The Chicago Cubs are reportedly showing interest in free-agent second baseman, Jason Kipnis, but signing him would make very little sense.

Remember when Jason Kipnis had that terrifying foul ball in the bottom half of the ninth inning of Game 7 in the 2016 World Series? I apologize for any recurring post-traumatic stress, but at the time, it initially looked like Kipnis had ended the game while breaking Chicago Cubs fans’ hearts everywhere. The 32-year-old Northbrook, Illinois native, is reportedly drawing interest from the hometown club, as second base has no clear answer with Spring Training now just days away.

As noted, the Cubs have a plethora of options currently on their roster for the position including, but not limited to, Nico Hoerner, David Bote, Daniel Descalso, Ian Happ, among others.
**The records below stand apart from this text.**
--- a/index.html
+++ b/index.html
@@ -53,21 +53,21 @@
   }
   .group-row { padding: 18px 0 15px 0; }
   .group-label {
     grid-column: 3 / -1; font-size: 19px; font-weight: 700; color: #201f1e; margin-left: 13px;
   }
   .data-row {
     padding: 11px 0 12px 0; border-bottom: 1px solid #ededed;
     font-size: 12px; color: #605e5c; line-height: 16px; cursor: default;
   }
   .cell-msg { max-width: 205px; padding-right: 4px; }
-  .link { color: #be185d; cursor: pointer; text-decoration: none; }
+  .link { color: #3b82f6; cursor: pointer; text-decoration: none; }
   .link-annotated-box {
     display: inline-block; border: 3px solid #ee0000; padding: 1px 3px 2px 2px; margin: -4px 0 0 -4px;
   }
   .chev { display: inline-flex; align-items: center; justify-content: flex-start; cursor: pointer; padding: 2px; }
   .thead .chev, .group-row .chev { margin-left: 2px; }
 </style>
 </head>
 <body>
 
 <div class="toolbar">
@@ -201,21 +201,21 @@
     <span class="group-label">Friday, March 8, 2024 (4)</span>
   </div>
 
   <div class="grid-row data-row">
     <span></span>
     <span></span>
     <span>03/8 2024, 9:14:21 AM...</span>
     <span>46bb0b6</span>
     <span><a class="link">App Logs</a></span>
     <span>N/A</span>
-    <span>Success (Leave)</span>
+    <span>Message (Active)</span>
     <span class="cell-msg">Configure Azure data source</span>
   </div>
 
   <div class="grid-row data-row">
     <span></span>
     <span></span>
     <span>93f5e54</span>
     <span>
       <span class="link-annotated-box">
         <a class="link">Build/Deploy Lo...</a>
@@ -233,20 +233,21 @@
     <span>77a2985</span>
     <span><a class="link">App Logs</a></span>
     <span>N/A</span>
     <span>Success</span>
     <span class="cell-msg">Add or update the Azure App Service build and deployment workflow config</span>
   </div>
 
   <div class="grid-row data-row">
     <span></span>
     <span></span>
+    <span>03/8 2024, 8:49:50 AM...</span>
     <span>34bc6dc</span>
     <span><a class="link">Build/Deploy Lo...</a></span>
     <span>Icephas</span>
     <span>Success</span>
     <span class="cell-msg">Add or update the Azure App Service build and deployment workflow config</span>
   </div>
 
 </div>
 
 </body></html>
However, Kipnis would likely not offer anything better than what’s currently under contract. He’s been a below-league average player for the better part of three seasons, recording a wRC+ above 100 last in 2016.

That year, he slashed .275/.343/.469 with 23 home runs and 82 RBI (114 wRC+) but has hovered around an 85 wRC+ since then. His walk percentage and ISO stats have dipped substantially since 2016, and while he earned just $2.5 million last year, adding him to the roster would only take away at-bats from those who need to continue developing.

Hoerner is likely the Opening Day starter at second until he proves that he cannot make the necessary adjustments throughout a full season. Bote would appear to be the next in line for the most at-bats, but he’s shown to be inconsistent. That word has been the definition of the Cubs since 2016, and accompanied by Kipnis’ trends of increased groundballs and pulled balls; the signing does not seem to fit with the direction that is needed.

Next: Cubs: 3 players who could be traded with slow start

The upcoming year is a critical year for Theo Epstein. He’s come under a tremendous amount of scrutiny since the World Series, signing bad contracts in repeated offseasons and combined with a lack of player development. And while many fans will simply be happy to have baseball back on February 22, all eyes will be on the open competitions in camp.